Why be good? Plato and the Gospel

In Plato’s Republic, one of the central questions is Why be good? On the face of it, it seems that being immoral or unjust is more profitable than being good. If so, then no one is willingly good—and perhaps then we have found a pragmatic reason for religion—fear of divine wrath keeps the immoral masses from perpetrating evil acts. I say this is exactly backwards—and Plato’s own answer to his question points us in the right direction.  Consider the famous story of Gyges and his magic ring (told by Glaucon in Book II):[1]

Gyges was a shepherd of the king of Lydia who discovered a cavern in the ground, uncovered by an earthquake. He went down into the cavern and found a larger than human-sized corpse, wearing nothing but a gold ring on his finger. Gyges took the ring. He wore the ring to the monthly meeting that reported to the king the state of the flocks.
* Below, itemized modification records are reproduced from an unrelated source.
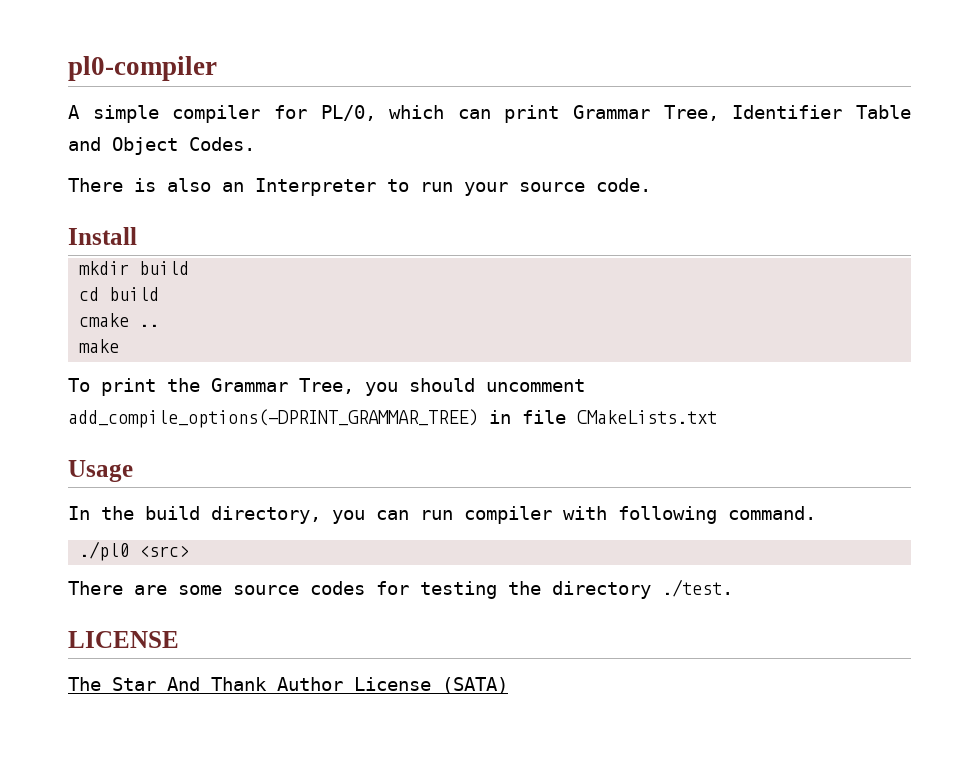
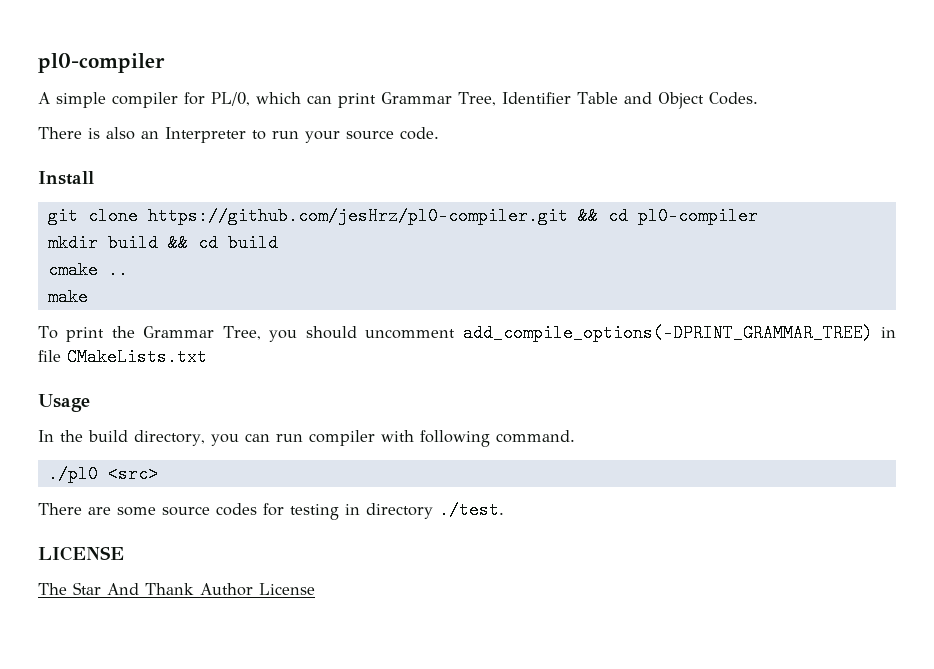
+ git clone https://github.com/jesHrz/pl0-compiler.git && cd pl0-compiler
- mkdir build
- cd build
+ mkdir build && cd build
- There are some source codes for testing the directory ./test.
+ There are some source codes for testing in directory ./test.
- The Star And Thank Author License (SATA)
+ The Star And Thank Author License

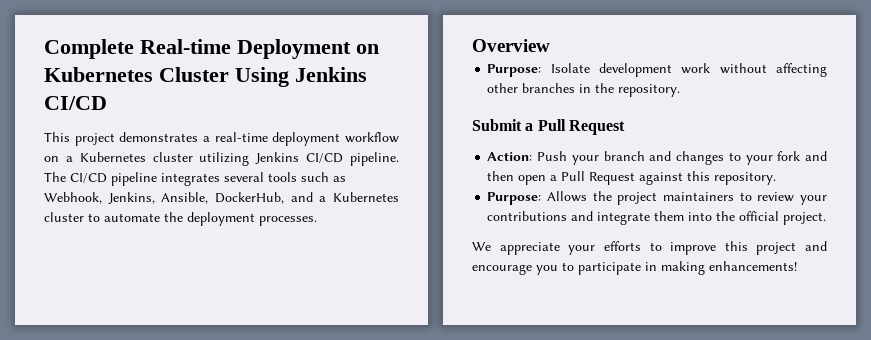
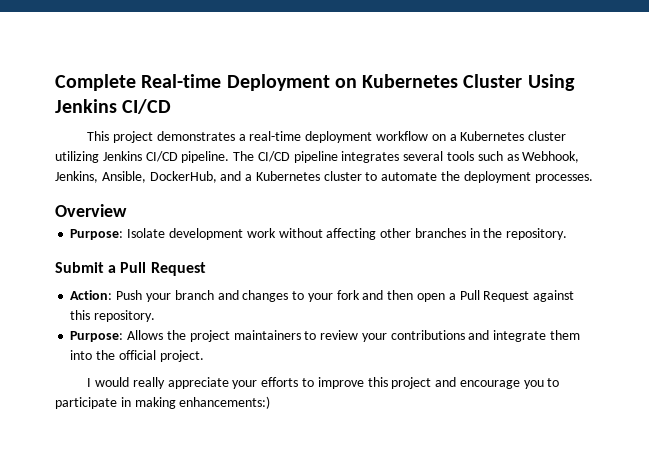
- We appreciate your efforts to improve this project and encourage you to participate in making enhancements!
+ I would really appreciate your efforts to improve this project and encourage you to participate in making enhancements:)

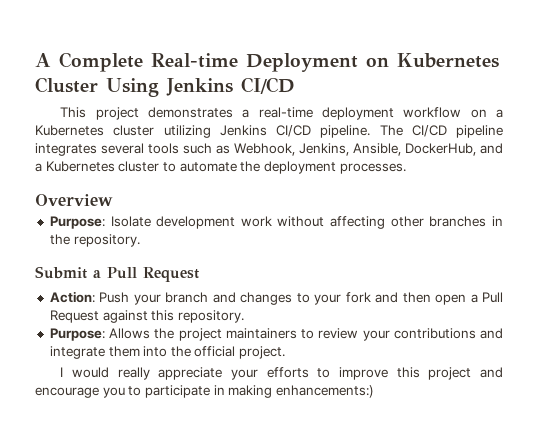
- Complete Real-time Deployment on Kubernetes Cluster Using Jenkins CI/CD
+ A Complete Real-time Deployment on Kubernetes Cluster Using Jenkins CI/CD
As Gyges was sitting among the others, he turned the ring toward himself to the inside of his hand—and became invisible to those sitting around him. He turned it outwards again and became visible. When he realized he had a ring that would make him become invisible whenever he turned it toward himself, he immediately went to the king’s castle, seduced the king’s wife, attacked the king with her help, killed him, and took over the kingdom.

Glaucon goes on to argue that anyone who found himself in possession of such a ring would do the same—that is, no one is willingly moral. Being immoral or unjust is more profitable than being good, and we are good only out of a fear of being caught (such a fear is removed if we have a magical ring).

As the discussion continues, Socrates arrives as his own answer to the question of morality. Why be good? The answer is because it is the only way to live well—being good is in fact profitable whereas being unjust is not. At the end of Book IV Socrates states:

Even if one has every kind of food and drink, lots of money, and every sort of power to rule, life is thought to be not worth living when the body’s nature is ruined…how can [life] be worth living when his soul—the very thing by which he lives—is ruined and in turmoil? (445b)

So, why we good? The answer is because it is the only way to flourish in light of our nature. The happy life is a life of moral and intellectual virtue and being good is an intrinsically worthy state of affairs.

Plato (through the voice of Socrates) is right—being good—is the only way to live life well.

The gospel goes one step beyond this: Yes, we are to do what is right. Yes, we are to be good (that is, virtuous). But the gospel emphasizes the reason:

Because in Christ, God has done you right.

Because in Christ, God has made you alive.

Examples are all over the Bible: “we love because he first loved us” (1 John 4:19); “Be kind and compassionate to one another, forgiving each other, just as in Christ God forgave you” (Ephesians 4:32).

In Christianity we find the ultimate answer to Plato’s question. Why be good? Because Christ came to make us alive again; to redeem us; to change us from the inside out, so that we might become men and women who flourish in light of our nature.

This is the best life, because it is the only life that God offers.

So, we ought to be good, not out of fear of being caught (by God or others), but out of gratitude for what Christ has done on our behalf. And the best part: the same One why saves is also the one who makes us good:  “we have to keep remembering that the reason Christ came was first of all not to make bad people good but to make dead people alive”[2]

 


[1] Yes, this is the story that inspires Tolkien and his Lord of the Ring trilogy.

[2] Tullian Tchividjian, Jesus+Nothing=Everything (Wheaton, IL: Crossway, 2011), 154.